What should come back is the data below, word for word, minus any picture.

*** INFORMATION PROVIDED

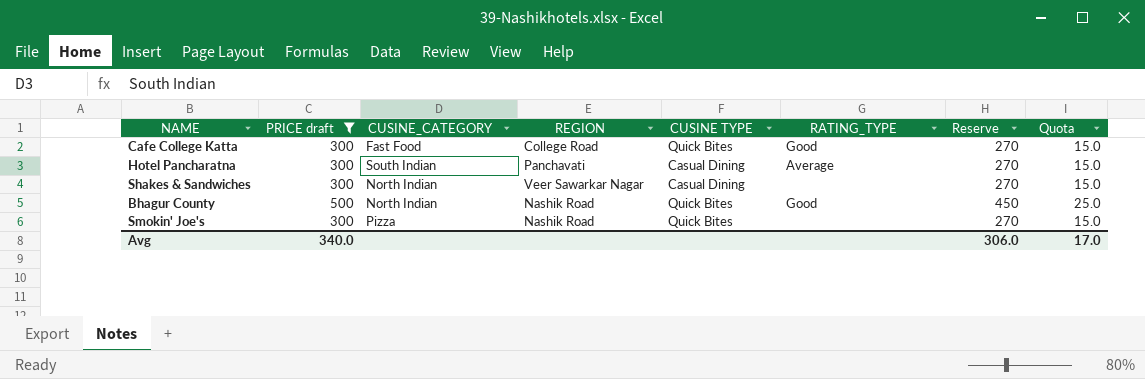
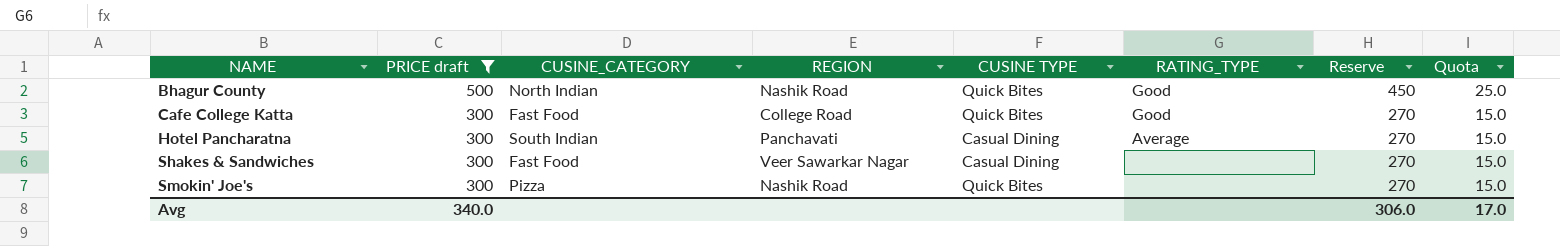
row order: none -> NAME ascending
Shakes & Sandwiches | CUSINE_CATEGORY: North Indian -> Fast Food

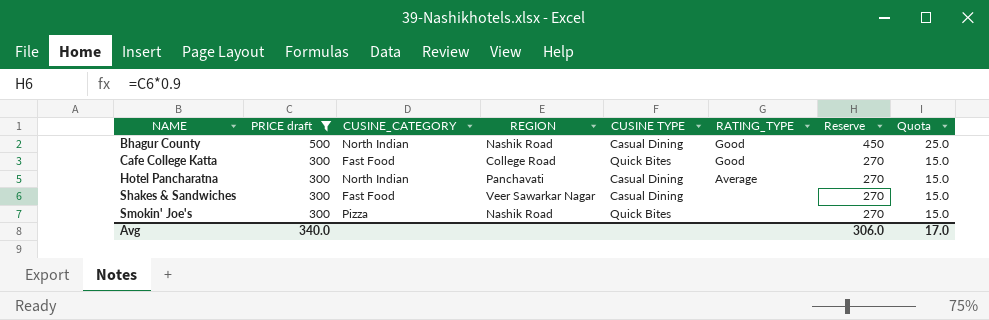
Bhagur County | CUSINE TYPE: Quick Bites -> Casual Dining
Hotel Pancharatna | CUSINE_CATEGORY: South Indian -> North Indian

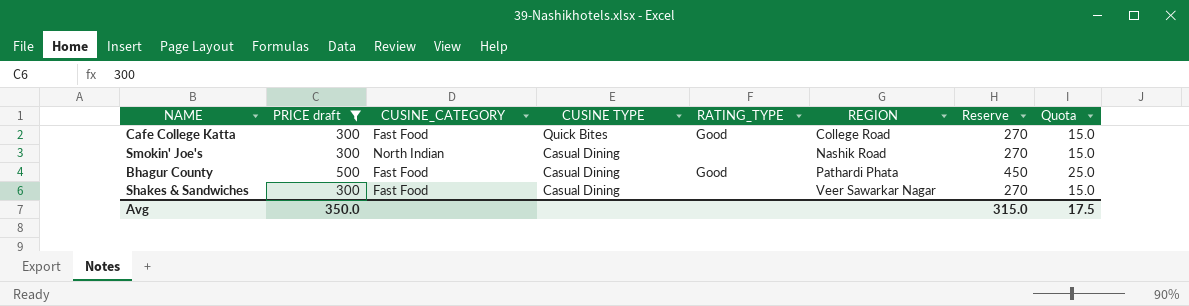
row order: NAME ascending -> CUSINE TYPE descending
column REGION | position: 4 -> 6
row Hotel Pancharatna: 300 | North Indian | Panchavati | Casual Dining | Average | 270 | 15.0 -> none
Smokin' Joe's | CUSINE_CATEGORY: Pizza -> North Indian
Smokin' Joe's | CUSINE TYPE: Quick Bites -> Casual Dining
Bhagur County | CUSINE_CATEGORY: North Indian -> Fast Food
Bhagur County | REGION: Nashik Road -> Pathardi Phata
Avg | PRICE draft: 340.0 -> 350.0
Avg | Reserve: 306.0 -> 315.0
Avg | Quota: 17.0 -> 17.5

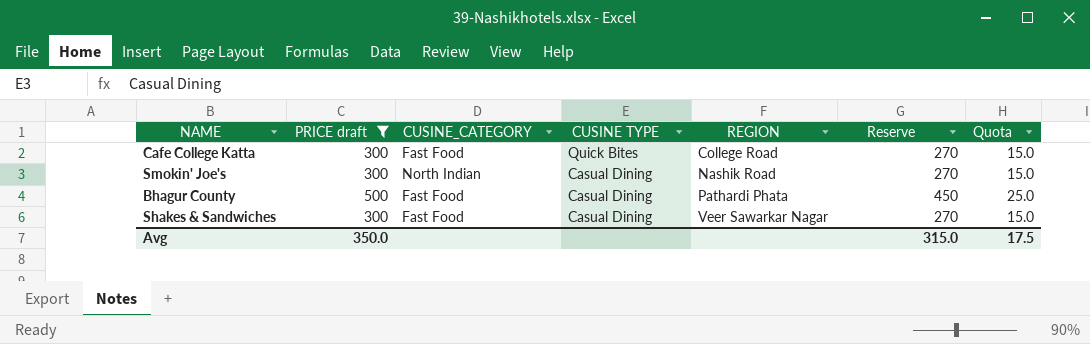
column RATING_TYPE | position: 5 -> none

******

▸ **SOLVED EXERCISE**
row order: none -> NAME ascending
Shakes & Sandwiches | CUSINE_CATEGORY: North Indian -> Fast Food

Bhagur County | CUSINE TYPE: Quick Bites -> Casual Dining
Hotel Pancharatna | CUSINE_CATEGORY: South Indian -> North Indian

row order: NAME ascending -> CUSINE TYPE descending
column REGION | position: 4 -> 6
row Hotel Pancharatna: 300 | North Indian | Panchavati | Casual Dining | Average | 270 | 15.0 -> none
Smokin' Joe's | CUSINE_CATEGORY: Pizza -> North Indian
Smokin' Joe's | CUSINE TYPE: Quick Bites -> Casual Dining
Bhagur County | CUSINE_CATEGORY: North Indian -> Fast Food
Bhagur County | REGION: Nashik Road -> Pathardi Phata
Avg | PRICE draft: 340.0 -> 350.0
Avg | Reserve: 306.0 -> 315.0
Avg | Quota: 17.0 -> 17.5

column RATING_TYPE | position: 5 -> none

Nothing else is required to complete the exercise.